Task: Leave out the images and repeat every entry below exactly.

Modification records:
▼▼▼
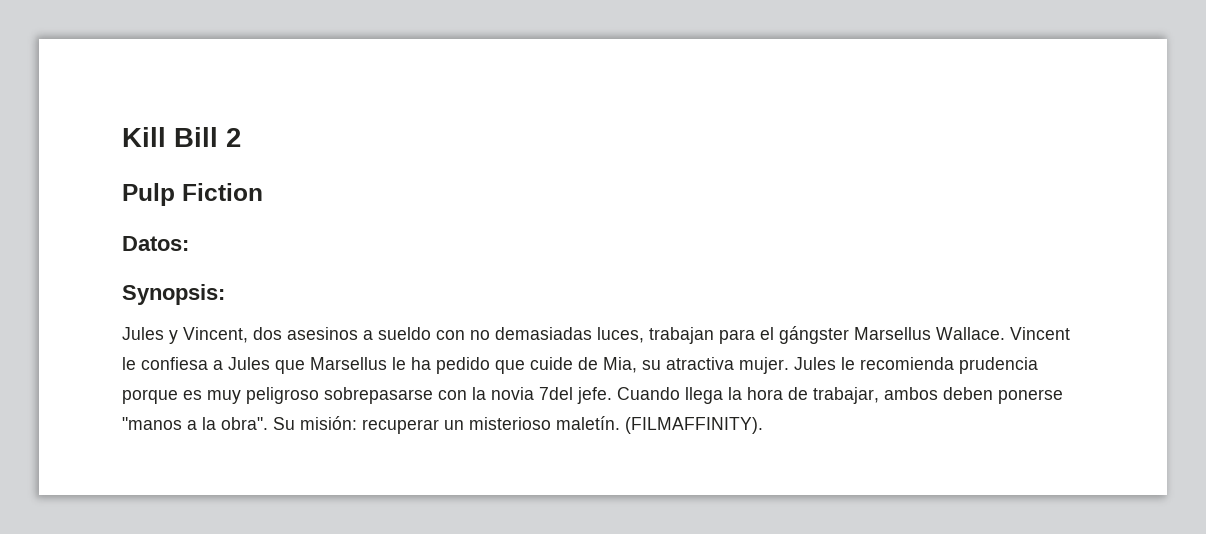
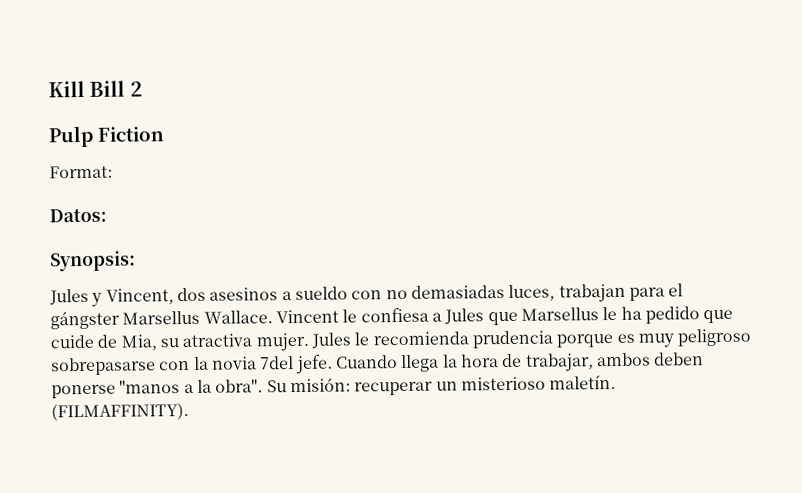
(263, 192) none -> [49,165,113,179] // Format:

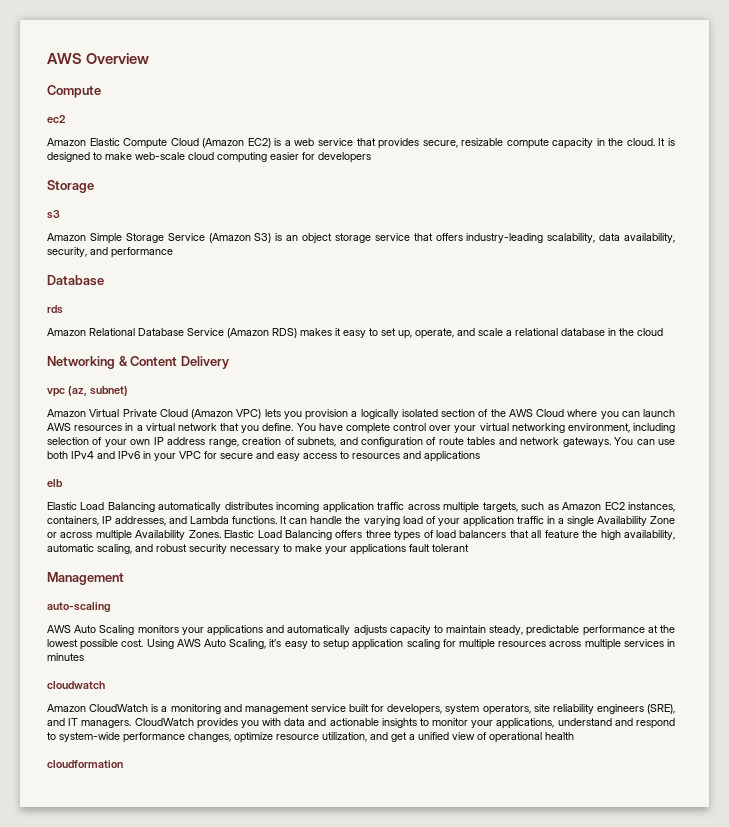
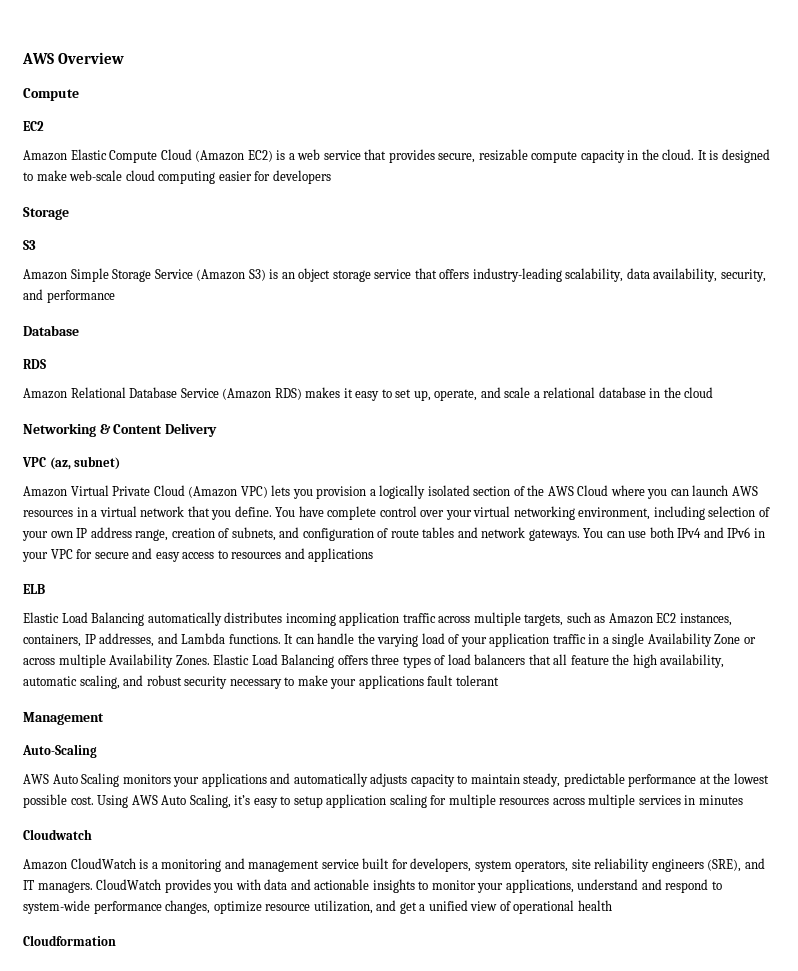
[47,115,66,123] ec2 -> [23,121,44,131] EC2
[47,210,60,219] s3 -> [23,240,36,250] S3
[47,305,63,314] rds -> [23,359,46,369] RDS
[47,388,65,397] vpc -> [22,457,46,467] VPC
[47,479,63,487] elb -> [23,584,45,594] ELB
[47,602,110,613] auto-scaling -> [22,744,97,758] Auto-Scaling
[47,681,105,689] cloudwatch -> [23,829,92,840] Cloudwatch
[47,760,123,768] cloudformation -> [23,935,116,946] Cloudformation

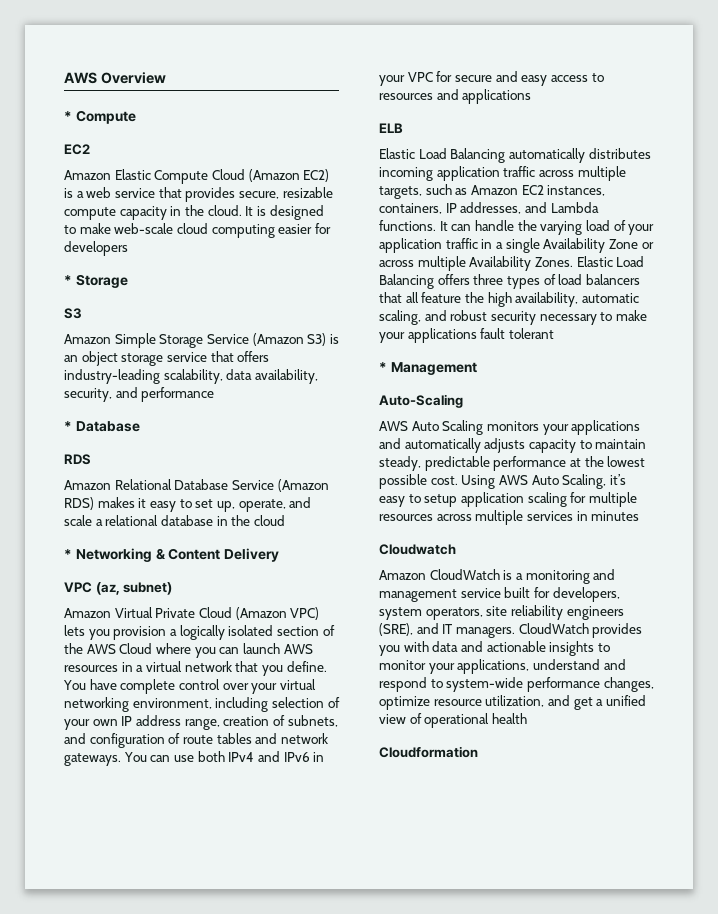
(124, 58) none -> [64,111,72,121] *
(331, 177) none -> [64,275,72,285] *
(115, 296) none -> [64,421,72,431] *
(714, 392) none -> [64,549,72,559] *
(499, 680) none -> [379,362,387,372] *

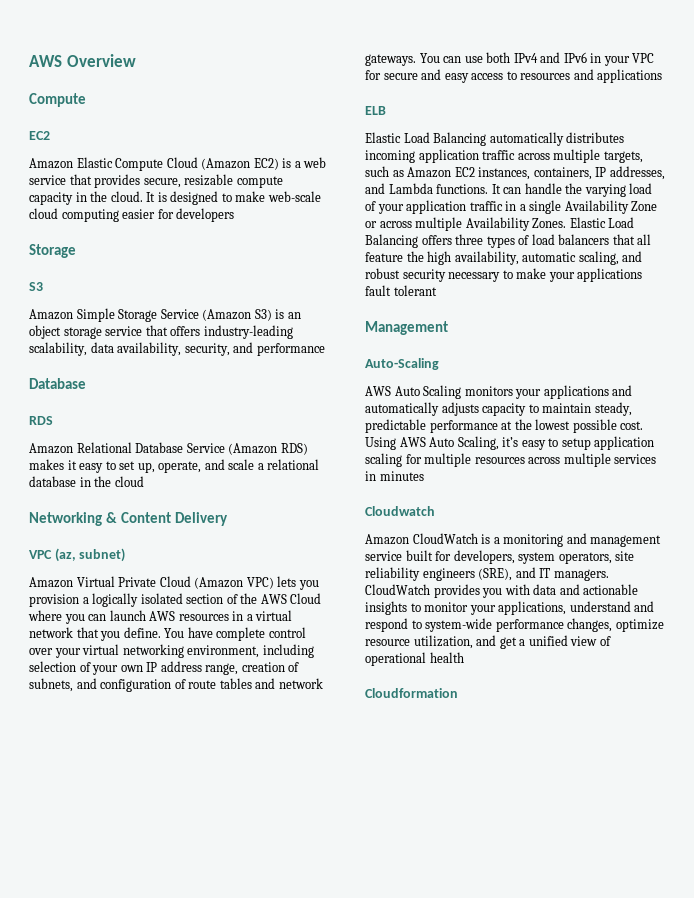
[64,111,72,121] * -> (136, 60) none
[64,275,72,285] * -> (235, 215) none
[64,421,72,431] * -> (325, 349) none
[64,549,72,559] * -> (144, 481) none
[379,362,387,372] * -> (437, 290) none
▲▲▲
Answer to this task:
(263, 192) none -> [49,165,113,179] // Format:

[47,115,66,123] ec2 -> [23,121,44,131] EC2
[47,210,60,219] s3 -> [23,240,36,250] S3
[47,305,63,314] rds -> [23,359,46,369] RDS
[47,388,65,397] vpc -> [22,457,46,467] VPC
[47,479,63,487] elb -> [23,584,45,594] ELB
[47,602,110,613] auto-scaling -> [22,744,97,758] Auto-Scaling
[47,681,105,689] cloudwatch -> [23,829,92,840] Cloudwatch
[47,760,123,768] cloudformation -> [23,935,116,946] Cloudformation

(124, 58) none -> [64,111,72,121] *
(331, 177) none -> [64,275,72,285] *
(115, 296) none -> [64,421,72,431] *
(714, 392) none -> [64,549,72,559] *
(499, 680) none -> [379,362,387,372] *

[64,111,72,121] * -> (136, 60) none
[64,275,72,285] * -> (235, 215) none
[64,421,72,431] * -> (325, 349) none
[64,549,72,559] * -> (144, 481) none
[379,362,387,372] * -> (437, 290) none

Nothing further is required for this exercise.